Patenting may be a key to growing the business of pot

Patenting may be a key to growing the business of pot

As the pot industry grows up, protecting intellectual property becomes critical.

The tech companies of Silicon Valley know that when they develop new products, patent protection will insure exclusive revenues for many years. But with the growing legalization movement, the marijuana industry is struggling with little experience in patenting products and an unclear legal landscape.

Currently just four states allow recreational use of cannabis by adults, with 23 others plus the District of Columbia allowing medicinal uses, according to the San Francisco Chronicle. Legalization is expected to be on California’s ballot in 2016, which if passed would open a huge market for the product.

Some in the industry fear that an explosive California market would change the industry from a sector made up of small growers and independent dispensaries to an industry dominated by major pharmaceutical and agribusiness interests.
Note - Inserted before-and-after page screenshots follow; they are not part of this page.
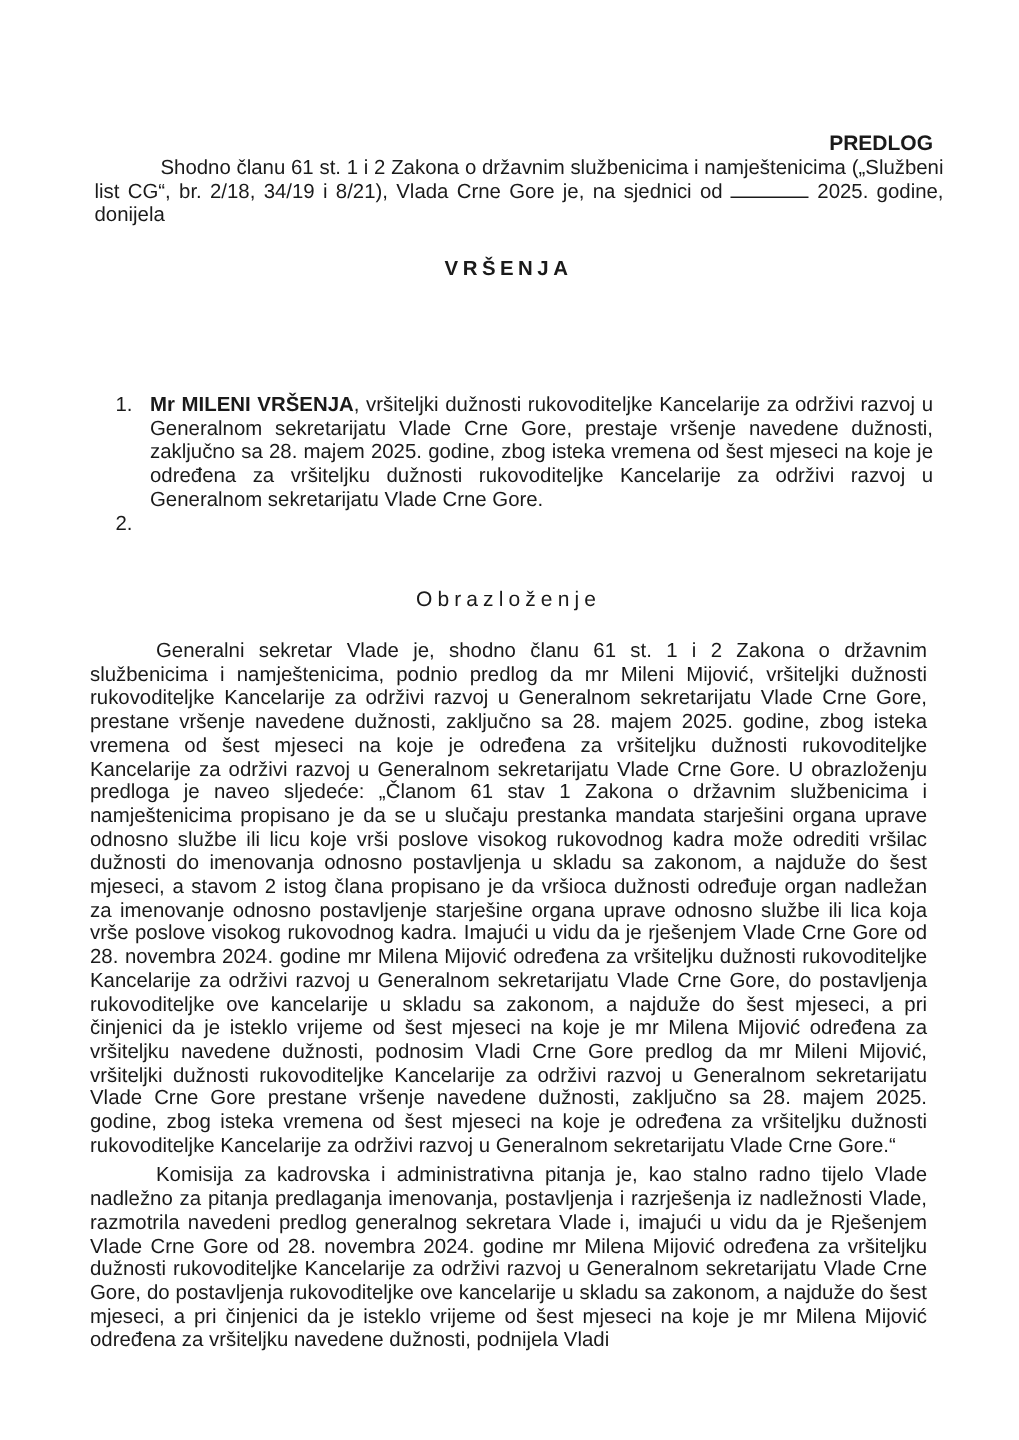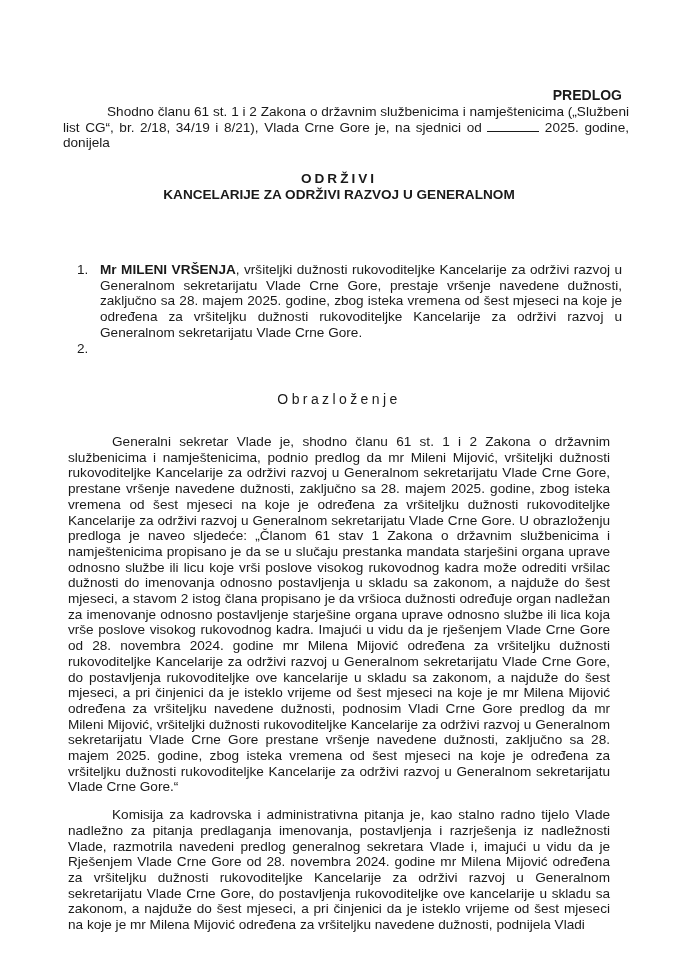--- a/index.html
+++ b/index.html
@@ -8,34 +8,33 @@
   .page { position:absolute; left:56px; top:0; width:566px; font-size:13.6px; line-height:15.7px; }
   .predlog { position:absolute; top:88px; right:0; font-weight:bold; font-size:14px;margin-left:8px; }
   .intro { position:absolute; top:104px; left:7px; width:566px; text-align:justify; text-indent:44px; }
   .title-block { position:absolute; top:171px; left:0; width:566px; text-align:center; font-weight:bold; font-size:13.6px; line-height:15.6px; }
   .title-main { letter-spacing:3px; }
   .list { position:absolute; top:262px; left:0; width:566px; margin:0; padding:0; list-style:none; }
   .list li { position:relative; padding-left:44px; text-align:justify; }
   .list .num { position:absolute; left:21px; top:0; }
   .obr { position:absolute; top:392px; left:0; width:566px; text-align:center; font-weight:normal; letter-spacing:3.4px; font-size:14px; }
   .body { position:absolute; top:422px; left:0; width:566px; }
-  .body p { margin:12px; text-align:justify; text-indent:44px; }
+  .body p { margin:4px; text-align:justify; text-indent:44px; }
   .blank { display:inline-block; width:52px; border-bottom:1px solid #1a1a1a; height:10px; vertical-align:baseline; }
 </style>
 </head>
 <body>
 
 <div class="page">
   <div class="predlog">PREDLOG</div>
 
   <div class="intro"><span>Shodno članu 61 st. 1 i 2 Zakona o državnim službenicima i namještenicima („Službeni list CG“, br. 2/18, 34/19 i 8/21), Vlada Crne Gore je, na sjednici od</span> <span class="blank"></span> <span>2025. godine, donijela</span></div>
 
   <div class="title-block">
-    <div class="title-main">ODRŽIVI</div>
-    <div>KANCELARIJE ZA ODRŽIVI RAZVOJ U GENERALNOM</div>
+    <div class="title-main">VRŠENJA</div>
   </div>
 
   <ol class="list">
     <li>
       <span class="num">1.</span>
       <b>Mr MILENI VRŠENJA</b><span>, vršiteljki dužnosti rukovoditeljke Kancelarije za održivi razvoj u Generalnom sekretarijatu Vlade Crne Gore, prestaje vršenje navedene dužnosti, zaključno sa 28. majem 2025. godine, zbog isteka vremena od šest mjeseci na koje je određena za vršiteljku dužnosti rukovoditeljke Kancelarije za održivi razvoj u Generalnom sekretarijatu Vlade Crne Gore.</span>
     </li>
     <li>
       <span class="num">2.</span>
     </li>

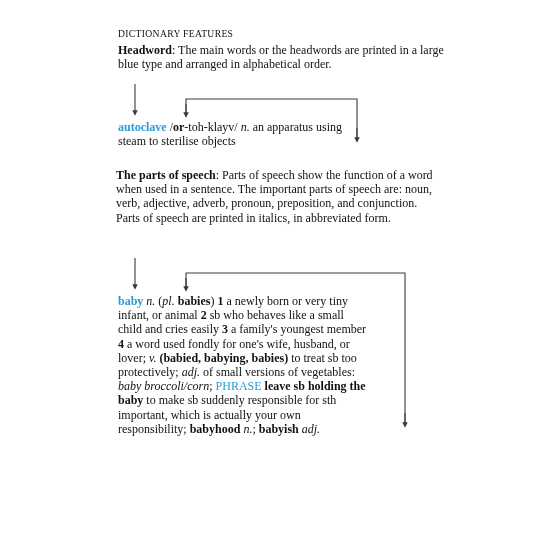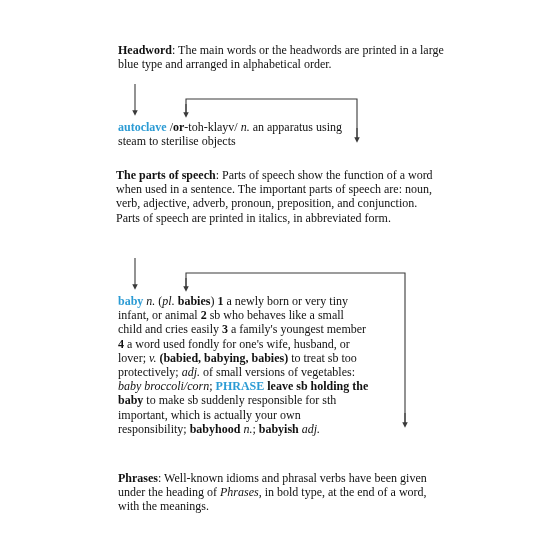--- a/index.html
+++ b/index.html
@@ -76,21 +76,21 @@
   }
 
   #phrases-note {
     left: 118px;
     top: 471px;
     width: 330px;
   }
 
   b, .b { font-weight: bold; }
   i, .i { font-style: italic; }
-  .blue-bold { color: #2b9bd4; font-weight: bold; }
+  .blue-bold { color: #2b9bd4; font-weight: normal; }
   .sense-num { font-weight: bold; }
   .headword-blue {
     color: #2b9bd4;
     font-weight: bold;
     margin-top: 12px;
   }
 </style>
 </head>
 <body>
 
@@ -113,34 +113,32 @@
     </g>
 
     <g>
       <path d="M 135 258 L 135 287" stroke="#3a3a3a" stroke-width="1.1" fill="none" marker-end="url(#ah)"></path>
       <path d="M 186 287 L 186 273 L 405 273 L 405 423" stroke="#3a3a3a" stroke-width="1.1" fill="none"></path>
       <path d="M 186 278 L 186 289" stroke="#3a3a3a" stroke-width="1.1" fill="none" marker-end="url(#ah)"></path>
       <path d="M 405 413 L 405 425" stroke="#3a3a3a" stroke-width="1.1" fill="none" marker-end="url(#ah)"></path>
     </g>
   </svg>
 
+  <div class="block" id="section-title">DICTIONARY FEATURES</div>
 
   <div class="block" id="headword-note">
     <b>Headword</b><span>: The main words or the headwords are printed in a large blue type and arranged in alphabetical order.</span>
   </div>
 
   <div class="block" id="entry-autoclave">
     <span class="headword-blue">autoclave</span><span> /</span><b>or</b><span>-toh-klayv</span><span>/ </span><i>n.</i><span> an apparatus using steam to sterilise objects</span>
   </div>
 
   <div class="block" id="pos-note">
     <b>The parts of speech</b><span>: Parts of speech show the function of a word when used in a sentence. The important parts of speech are: noun, verb, adjective, adverb, pronoun, preposition, and conjunction. Parts of speech are printed in italics, in abbreviated form.</span>
   </div>
 
   <div class="block" id="entry-baby">
     <span class="headword-blue">baby</span><span> </span><i>n.</i><span> (</span><i>pl.</i><span> </span><b>babies</b><span>) </span><b class="sense-num">1</b><span> </span><span>a newly born or very tiny infant, or animal</span><span> </span><b class="sense-num">2</b><span> </span><span>sb who behaves like a small child and cries easily</span><span> </span><b class="sense-num">3</b><span> </span><span>a family's youngest member</span><span> </span><b class="sense-num">4</b><span> </span><span>a word used fondly for one's wife, husband, or lover</span><span>; </span><i>v.</i><span> </span><b>(babied, babying, babies)</b><span> to treat sb too protectively; </span><i>adj.</i><span> of small versions of vegetables: </span><i>baby broccoli/corn</i><span>; </span><span class="blue-bold">PHRASE</span><span> </span><b>leave sb holding the baby</b><span> to make sb suddenly responsible for sth important, which is actually your own responsibility; </span><b>babyhood</b><span> </span><i>n.</i><span>; </span><b>babyish</b><span> </span><i>adj.</i>
   </div>
 
-  <div class="block" id="phrases-note">
-    <b>Phrases</b><span>: Well-known idioms and phrasal verbs have been given under the heading of </span><i>Phrases</i><span>, in bold type, at the end of a word, with the meanings.</span>
-  </div>
 
 </div>
 
 </body></html>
Just last month, California adopted rules that for the first time allow medical marijuana companies to take on investors, and already many are interested, especially from the tech industry. But tech investors are savvy about the importance of securing a company’s intellectual property through patent and trademark protection. This notion is new to many pot growers and pharmacies, who have until lately been operating in the underground economy.

That’s now changing rapidly. This year California has seen a 50 percent increase in patent applications related to cannabis, though the total number of applications is still just around 100. Industry experts say that patent and trademark applications are also increasing at the federal level.

A challenge to patenting is the open-source nature of the pot business, and the lack of industry standards. There are even few rules for naming varieties, with growers changing or appropriating names of products that seem to sell best.

Still, some companies are forging ahead with patent and trademark applications. One company uses a $1 million gene sequencer and is trying to define a genetic map of all pot strains on the market, in order to identify and patent the most successful ones. Other companies are applying for trademarks for their logos, or for patent protection on equipment used to extract cannabis from pot plants.